Attractive Valuation

Everest Group shares are trading at a price-to-book multiple of 1.6, lower than the industry average of 2.5.

EG has a Value Score of A. Back-tested results have shown that stocks with a Value Score of A or B, combined with a Zacks Rank #1 (Strong Buy) or #2, offer better returns.

Before valuation expands, one can add shares to portfolio for better returns.

Other Stocks to Consider

Some other top-ranked stocks from the insurance industry are Enact Holdings ACT, Assurant Inc. AIZ and Old Republic International ORI, each carrying a Zacks Rank #2. You can see the complete list of today’s Zacks #1 Rank stocks here.

Enact delivered a four-quarter average earnings surprise of 21.82%. Year to date, ACT’s shares have gained 14.9%. The Zacks Consensus Estimate for ACT’s 2023 and 2024 earnings has risen by 4.9% and 1.1%, respectively, in the past 30 days.

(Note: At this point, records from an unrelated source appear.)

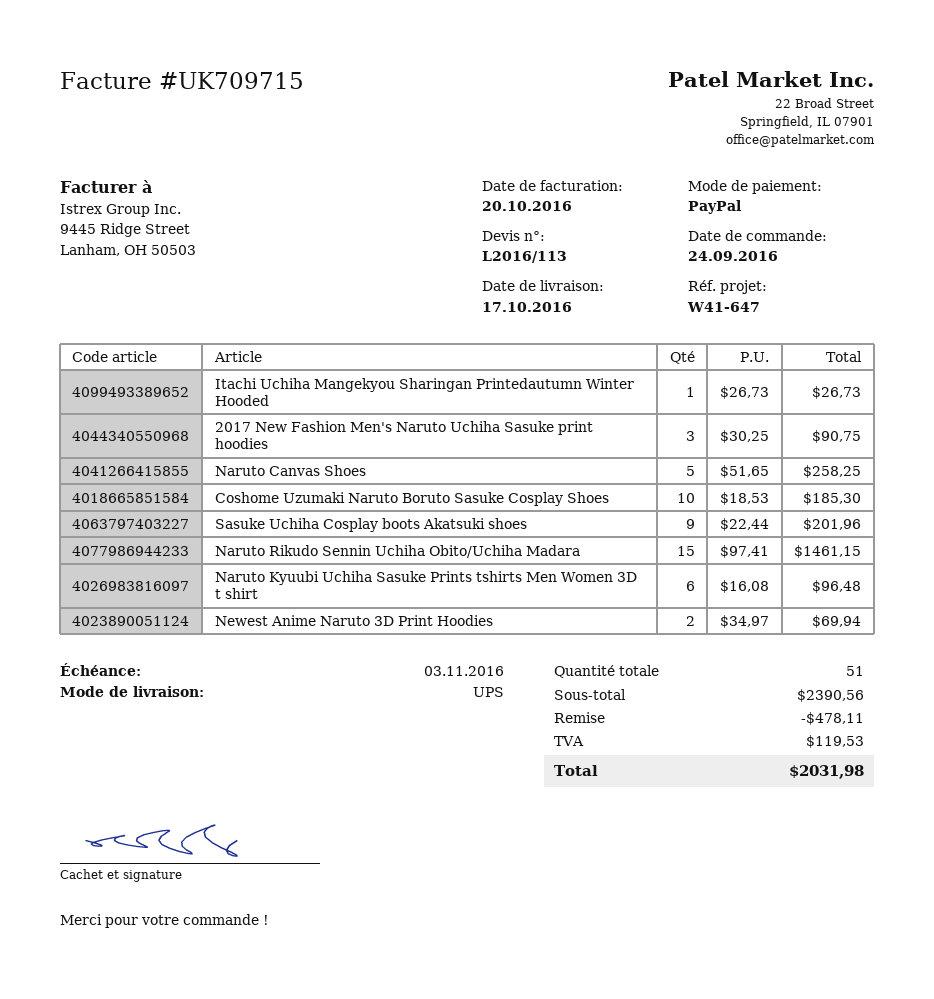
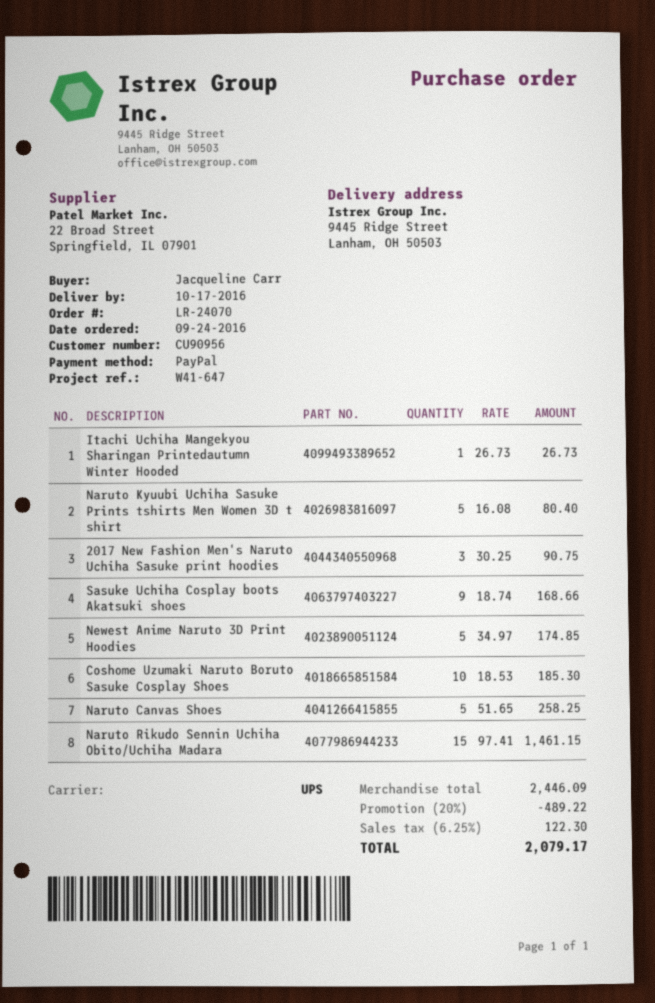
Sasuke Uchiha Cosplay boots Akatsuki shoes: 9 x 22.44 = 201.96 -> 9 x 18.74 = 168.66
Naruto Kyuubi Uchiha Sasuke Prints tshirts Men Women 3D t shirt: 6 x 16.08 = 96.48 -> 5 x 16.08 = 80.40
Newest Anime Naruto 3D Print Hoodies: 2 x 34.97 = 69.94 -> 5 x 34.97 = 174.85
subtotal: 2390.56 -> 2446.09
discount: 478.11 -> 489.22
tax: 119.53 -> 122.30
total: 2031.98 -> 2079.17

The Zacks Consensus Estimate for Assurant’s 2023 and 2024 earnings has moved 15.8% and 7% north, respectively, in the past 30 days. AIZ’s delivered a four-quarter average earnings surprise of 42.38%. Its shares have gained 24.6% year to date.

Old Republic delivered a four-quarter average earnings surprise of 28.59%. Year to date, ORI’s shares have gained 19.9%. The Zacks Consensus Estimate for ORI’s 2023 and 2024 earnings has moved north by 2.6% and 3%, respectively, in the past 30 days.